Moreover, the lines covered by StateFuzzer and AFLNET are compared in detail. It can be seen from Figure 6 that for OpenSSL3.0.0, Exim4.98, and Live555 (0.92), most of the lines covered by the two methods are the same. Considering OpenSSL3.0.0 as an example, there are 9503 lines covered together, while StateFuzzer covers 471 additional lines and AFLNET covers 87.

When introducing the client fuzzing, more covered paths that the server fuzzing cannot cover exist. In Figure 5, the grey color above the red color represents the increased lines covered by the client fuzzing. The code coverage is highly increased by fuzzing on the client-side program. Since the implementation “Exim” does not have a client-side functionality, the grey color does not exist. Table 3 illustrates the average growth rate of four implementations. For OpenSSL3.0.0, 1.49X branch coverage (on average) is achieved compared with the default AFLNWE, while 1.27X code coverage is achieved compared with AFLNET. The branch coverage increases by 85% and 30% compared with AFLNWE and AFLNET on Libressl3.2.1, respectively. For Live555 (ceeb4f46), a 34% increase in branch coverage exists.

Besides, a comparison between the black-box and grey-box is performed. Table 4 illustrates that the effect of grey-box fuzzing is better than that of the black-box which lacks coverage guidance.

5.3. Memory Bug Discovery

In order to compare the vulnerability discovery capacities between the four tools, this paper focuses on Live555 (ceeb4f46) and collects the vulnerabilities triggered by sending exception packets. Four known vulnerabilities meeting the requirements exist as follows: CVE-2020-24027, CVE-2021-38381, CVE-2021-39282, and CVE-2021-38383. The results show that all the fuzzers discover four known vulnerabilities. Simultaneously, a new crash is detected by StateFuzzer. After manually analyzing it, the vulnerability also exists in its latest version, and it is submitted to the vendor for patching. The root cause of the vulnerability is analyzed. It is deduced that the order of its packets is specific. If the client sends a package including PLAY and SETUP after sending SETUP and PLAY several times, a heap-use-after-free bug exists when processing the Matroska file. In addition, there should be a specific time interval between the packets, which is difficult to trigger. Due to the random nature of the mutation, not every fuzz will trigger the vulnerability.
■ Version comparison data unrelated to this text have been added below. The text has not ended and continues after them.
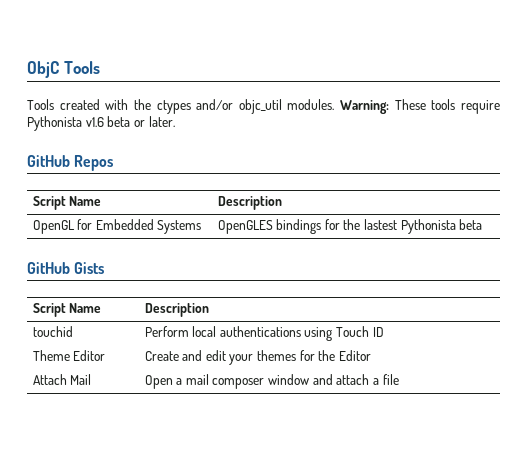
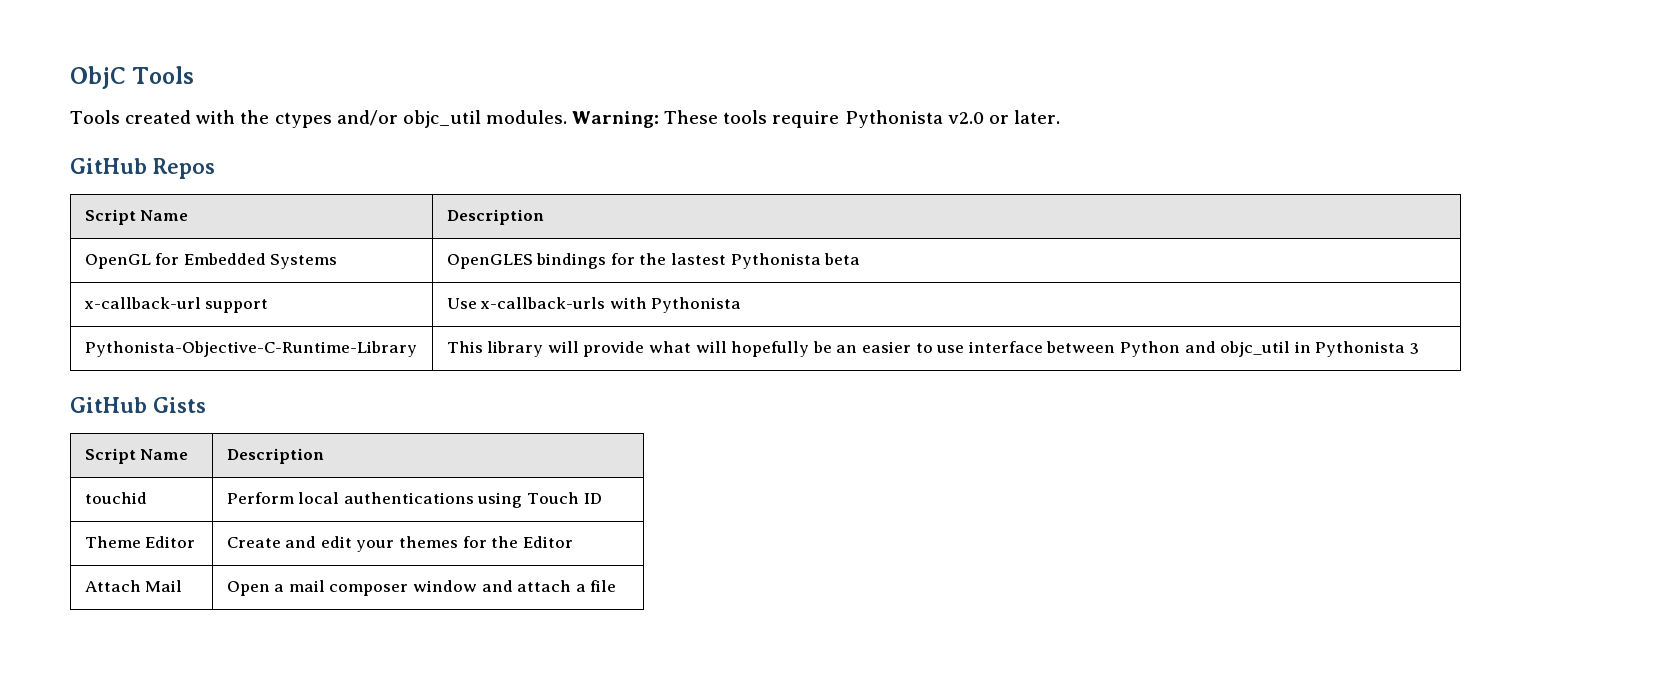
[85,116,131,127] v1.6 beta -> [947,112,984,124] v2.0
(483, 224) none -> [83,297,269,313] [446,297,742,313] [84,341,417,357] [446,341,1419,357] // x-callback-url support | Use x-callback-urls with Pythonista // Pythonista-Objective-C-Runtime-Library | This library will provide what will hopefully be an easier to use interface between Python and objc_util in Pythonista 3

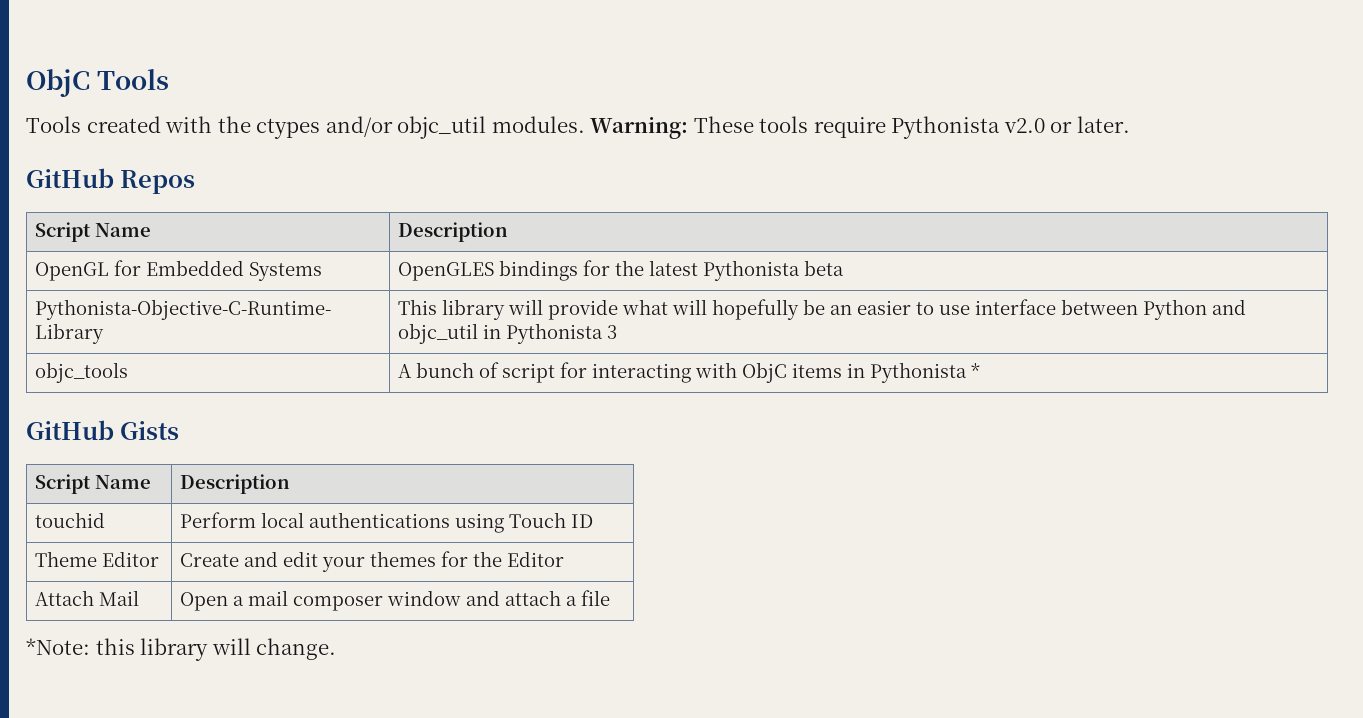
[671,253,727,265] lastest -> [649,260,699,276] latest
[83,297,269,313] [446,297,742,313] // x-callback-url support | Use x-callback-urls with Pythonista -> (845, 268) none
(1419, 348) none -> [35,362,129,383] [398,362,981,383] // objc_tools | A bunch of script for interacting with ObjC items in Pythonista *
(617, 586) none -> [26,638,337,661] // *Note: this library will change.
It takes almost about three hours to activate it, while it only takes 15 minutes to trigger CVE-2021-38381 and CVE-2021-39282. Moreover, an undisclosed stack buffer overflow, which was patched in 2018.10.17, is found.

Furthermore, for Exim4.89 (SMTP), StateFuzzer is the only fuzzer able to discover CVE-2017-16943 and to provide a new PoC test case.

5.4. Inconsistencies

Large differences exist between the different versions. Considering Exim4.93 and Exim4.94 as an example, HELO is required at the beginning of the normal functional logic in Exim4.94, while it is unnecessary in Exim4.93, which results in different state machines. Essentially, Exim4.93 violates the rule “The first command in a session must be the HELO command” in RFC821. Hence, several relatively recent versions with the same state machine are selected, such as OpenSSL3.0.0 vs. OpenSSL1.1.1 h (f123043) vs. LibreSSL3.2.1, Exim4.93 vs. Exim4.89, and Live555 (0.92) vs. Live555 (1.02). Finally, some meaningful test cases are manually analyzed.

5.4.1. OpenSSL3.0.0 vs. OpenSSL1.1.1 h (f123043) vs. LibreSSL3.2.1

There are four discrepancies between OpenSSL and LibreSSL when processing the ClientHello. They make inconsistent judgments of the content fields in parsing some extensions. For instance, for parsing renegotiation extensions, OpenSSL only parses the length field, while LibreSSL makes further judgments about subsequent bytes. In addition, StateFuzzer can discover deep inconsistencies that require interactions. For example, OpenSSL3.0.0 will immediately alert when receiving an invalid Diffie-Hellman client key exchange, while LibreSSL3.2.1 and OpenSSL1.1.1 h do not immediately respond, which is not clearly defined in RFC5246. The latter only explicitly stipulates that “in any case, a TLS server MUST NOT generate an alert if processing an RSA-encrypted premaster secret message fails”, for the RSA-encrypted premaster secret message.

Simultaneously, the client-side programs are analyzed based on differential testing. For instance, there are two version fields in ServerHello. The first invalid version field is ignored in OpenSSL, while it results in an alert in LibreSSL. Similarly, deeper inconsistencies can be detected in the client-side programs. The processing of LibreSSL is different from that of OpenSSL (https://github.com/openssl/openssl/issues/4320), for the negative serial number in the certificate. It is considered as the illegal extra padding in OpenSSL, while it passes the verification in LibreSSL.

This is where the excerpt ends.